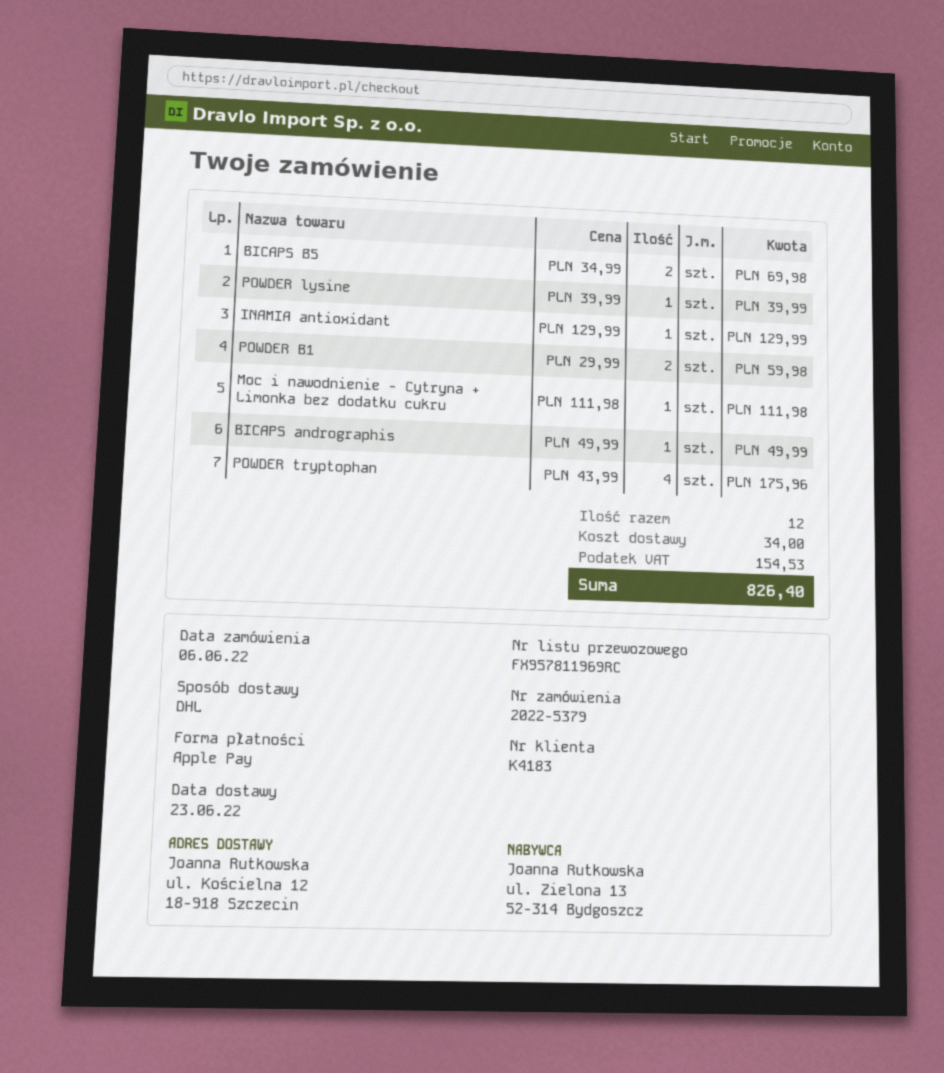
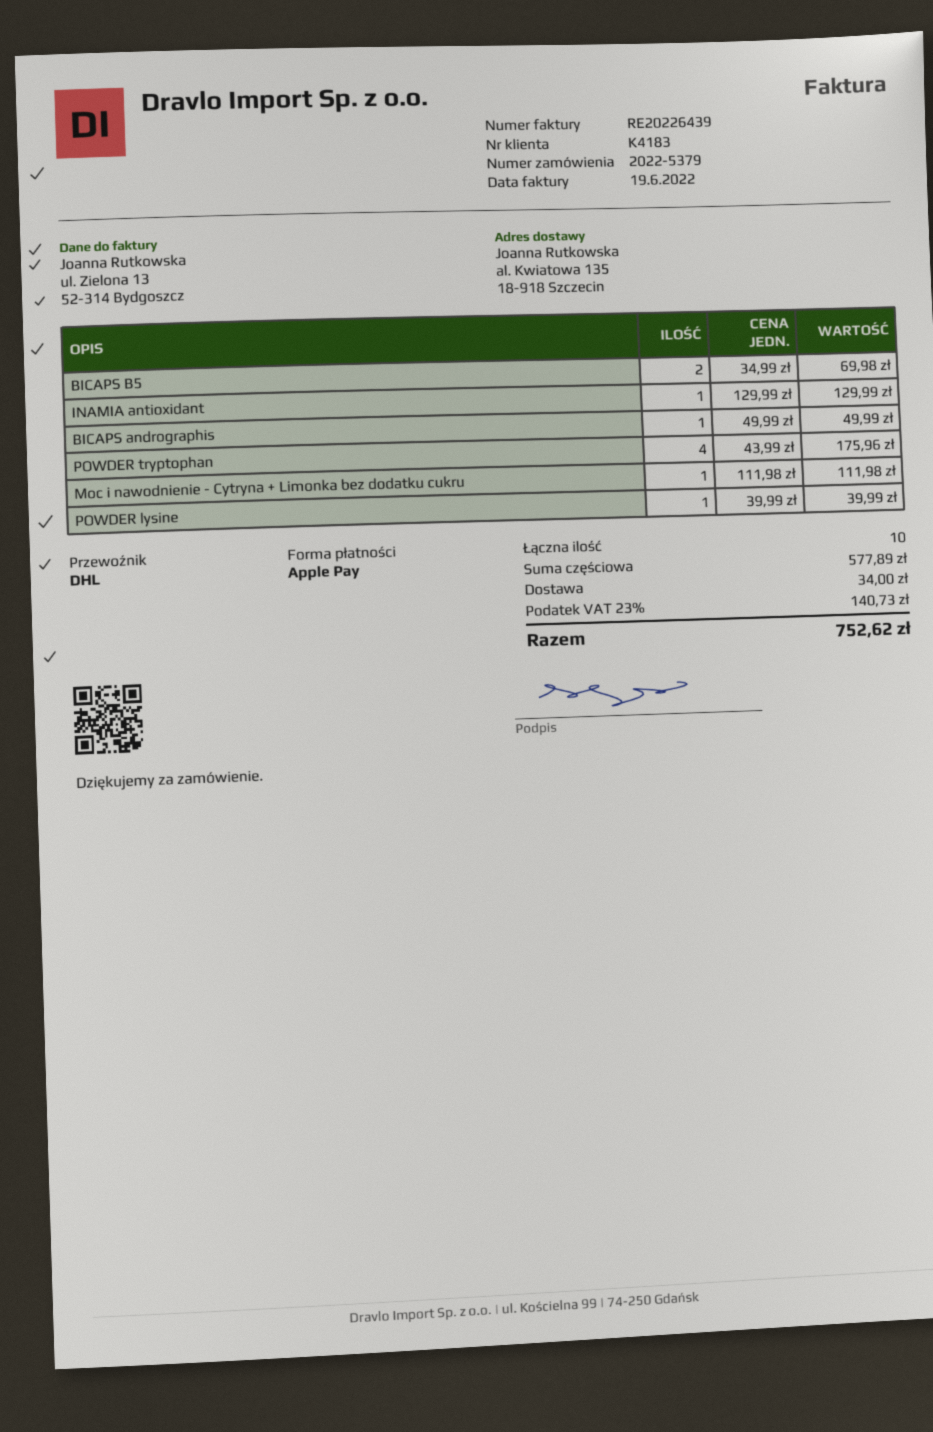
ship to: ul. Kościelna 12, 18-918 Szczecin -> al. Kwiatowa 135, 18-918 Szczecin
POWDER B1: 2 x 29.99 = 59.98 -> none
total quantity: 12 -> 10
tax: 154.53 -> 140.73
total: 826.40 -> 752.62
**********
**PROBLEM TO WORK ON:**
The answer must be a single number: how many lines in the listing above include the word "total".

**SOLUTION FOR THIS TASK:**
2